## WORK INSTRUCTION
Retype all entries exactly as they stand, excluding pictures.

====== SUPPLIED RECORDS

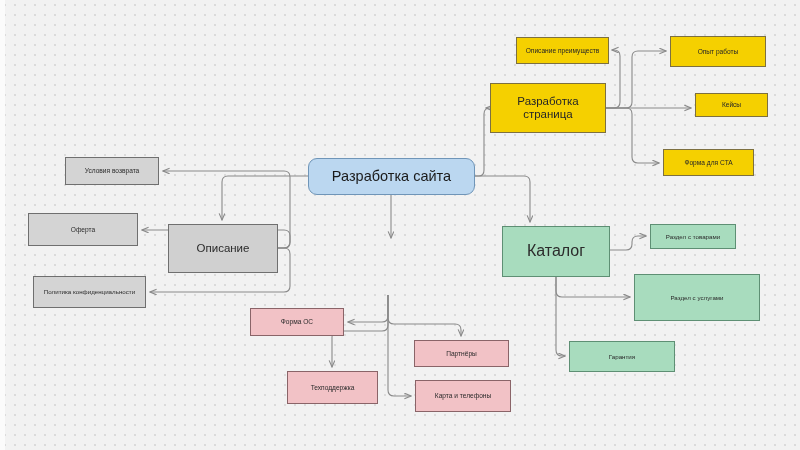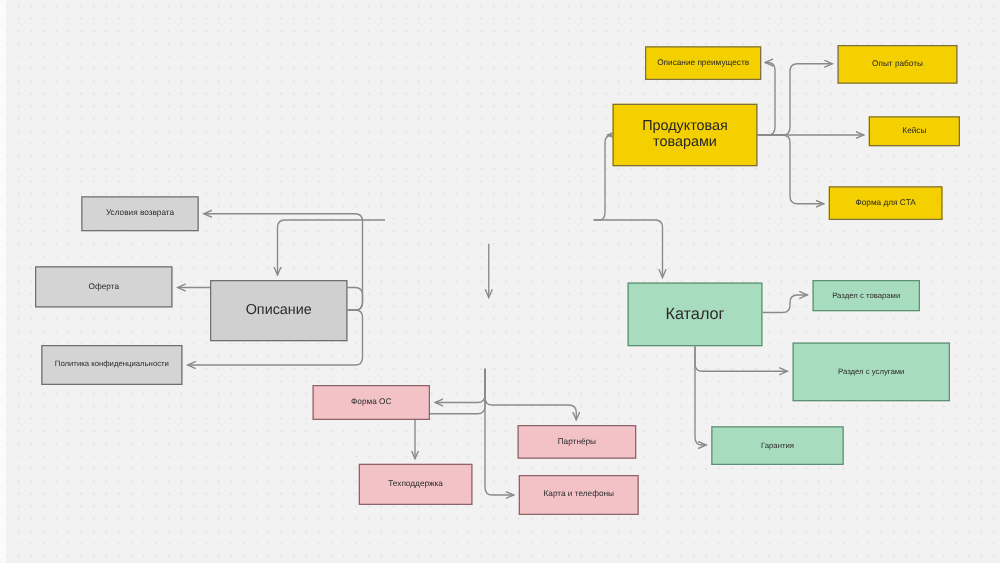--- a/index.html
+++ b/index.html
@@ -31,21 +31,21 @@
   }
   .node span{display:block;}
   
   .n-root{
     background:#bbd7f0;border:1.3px solid #6f95b8;border-radius:9px;
     color:#1a1a1a;font-size:14.5px;
   }
   .n-yellow{background:#f5d000;border:1.4px solid #7d7040;color:#262626;}
   .n-yellow-main{background:#f5d000;border:1.4px solid #7d7040;color:#262626;font-size:11.5px;}
   .n-green{background:#a8dcbe;border:1.4px solid #5e8f74;color:#2b2b2b;}
-  .n-green-main{background:#a8dcbe;border:1.4px solid #5e8f74;color:#2b2b2b;font-size:13px;}
+  .n-green-main{background:#a8dcbe;border:1.4px solid #5e8f74;color:#2b2b2b;font-size:16px;}
   .n-pink{background:#f2c2c6;border:1.4px solid #8a6468;color:#2b2b2b;}
   .n-pink-main{background:#f2c2c6;border:1.4px solid #8a6468;color:#2b2b2b;font-size:11.5px;}
   .n-gray{background:#d4d4d4;border:1.4px solid #6f6f6f;color:#2b2b2b;}
   .n-gray-main{background:#d0d0d0;border:1.4px solid #6f6f6f;color:#2b2b2b;font-size:11.5px;}
   .sm{font-size:6.6px;}
   .xsm{font-size:6.2px;}
 </style>
 </head>
 <body>
 
@@ -80,23 +80,26 @@
       <path d="M388,295 L388,325 Q388,331 382,331 L338,331 Q332,331 332,337 L332,367"></path>
       <path d="M388,295 L388,318 Q388,324 394,324 L455,324 Q461,324 461,330 L461,336"></path>
       <path d="M388,295 L388,390 Q388,396 394,396 L411,396"></path>
 
       <path d="M278,248 L284,248 Q290,248 290,242 L290,177 Q290,171 284,171 L163,171"></path>
       <path d="M278,248 L284,248 Q290,248 290,242 L290,236 Q290,230 284,230 L142,230"></path>
       <path d="M278,248 L284,248 Q290,248 290,254 L290,286 Q290,292 284,292 L150,292"></path>
     </g>
   </svg>
 
+  <div class="node n-root" style="left:308px;top:158px;width:167px;height:37px;">
+    <span>Разработка сайта</span>
+  </div>
 
   <div class="node n-yellow-main" style="left:490px;top:83px;width:116px;height:50px;">
-    <span>Продуктовая товарами</span>
+    <span>Разработка страница</span>
   </div>
   <div class="node n-yellow sm" style="left:516px;top:37px;width:93px;height:27px;">
     <span>Описание преимуществ</span>
   </div>
   <div class="node n-yellow sm" style="left:670px;top:36px;width:96px;height:31px;">
     <span>Опыт работы</span>
   </div>
   <div class="node n-yellow sm" style="left:695px;top:93px;width:73px;height:24px;">
     <span>Кейсы</span>
   </div>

============

## TASK SOLUTION
--- a/index.html
+++ b/index.html
@@ -31,21 +31,21 @@
   }
   .node span{display:block;}
   
   .n-root{
     background:#bbd7f0;border:1.3px solid #6f95b8;border-radius:9px;
     color:#1a1a1a;font-size:14.5px;
   }
   .n-yellow{background:#f5d000;border:1.4px solid #7d7040;color:#262626;}
   .n-yellow-main{background:#f5d000;border:1.4px solid #7d7040;color:#262626;font-size:11.5px;}
   .n-green{background:#a8dcbe;border:1.4px solid #5e8f74;color:#2b2b2b;}
-  .n-green-main{background:#a8dcbe;border:1.4px solid #5e8f74;color:#2b2b2b;font-size:13px;}
+  .n-green-main{background:#a8dcbe;border:1.4px solid #5e8f74;color:#2b2b2b;font-size:16px;}
   .n-pink{background:#f2c2c6;border:1.4px solid #8a6468;color:#2b2b2b;}
   .n-pink-main{background:#f2c2c6;border:1.4px solid #8a6468;color:#2b2b2b;font-size:11.5px;}
   .n-gray{background:#d4d4d4;border:1.4px solid #6f6f6f;color:#2b2b2b;}
   .n-gray-main{background:#d0d0d0;border:1.4px solid #6f6f6f;color:#2b2b2b;font-size:11.5px;}
   .sm{font-size:6.6px;}
   .xsm{font-size:6.2px;}
 </style>
 </head>
 <body>
 
@@ -80,23 +80,26 @@
       <path d="M388,295 L388,325 Q388,331 382,331 L338,331 Q332,331 332,337 L332,367"></path>
       <path d="M388,295 L388,318 Q388,324 394,324 L455,324 Q461,324 461,330 L461,336"></path>
       <path d="M388,295 L388,390 Q388,396 394,396 L411,396"></path>
 
       <path d="M278,248 L284,248 Q290,248 290,242 L290,177 Q290,171 284,171 L163,171"></path>
       <path d="M278,248 L284,248 Q290,248 290,242 L290,236 Q290,230 284,230 L142,230"></path>
       <path d="M278,248 L284,248 Q290,248 290,254 L290,286 Q290,292 284,292 L150,292"></path>
     </g>
   </svg>
 
+  <div class="node n-root" style="left:308px;top:158px;width:167px;height:37px;">
+    <span>Разработка сайта</span>
+  </div>
 
   <div class="node n-yellow-main" style="left:490px;top:83px;width:116px;height:50px;">
-    <span>Продуктовая товарами</span>
+    <span>Разработка страница</span>
   </div>
   <div class="node n-yellow sm" style="left:516px;top:37px;width:93px;height:27px;">
     <span>Описание преимуществ</span>
   </div>
   <div class="node n-yellow sm" style="left:670px;top:36px;width:96px;height:31px;">
     <span>Опыт работы</span>
   </div>
   <div class="node n-yellow sm" style="left:695px;top:93px;width:73px;height:24px;">
     <span>Кейсы</span>
   </div>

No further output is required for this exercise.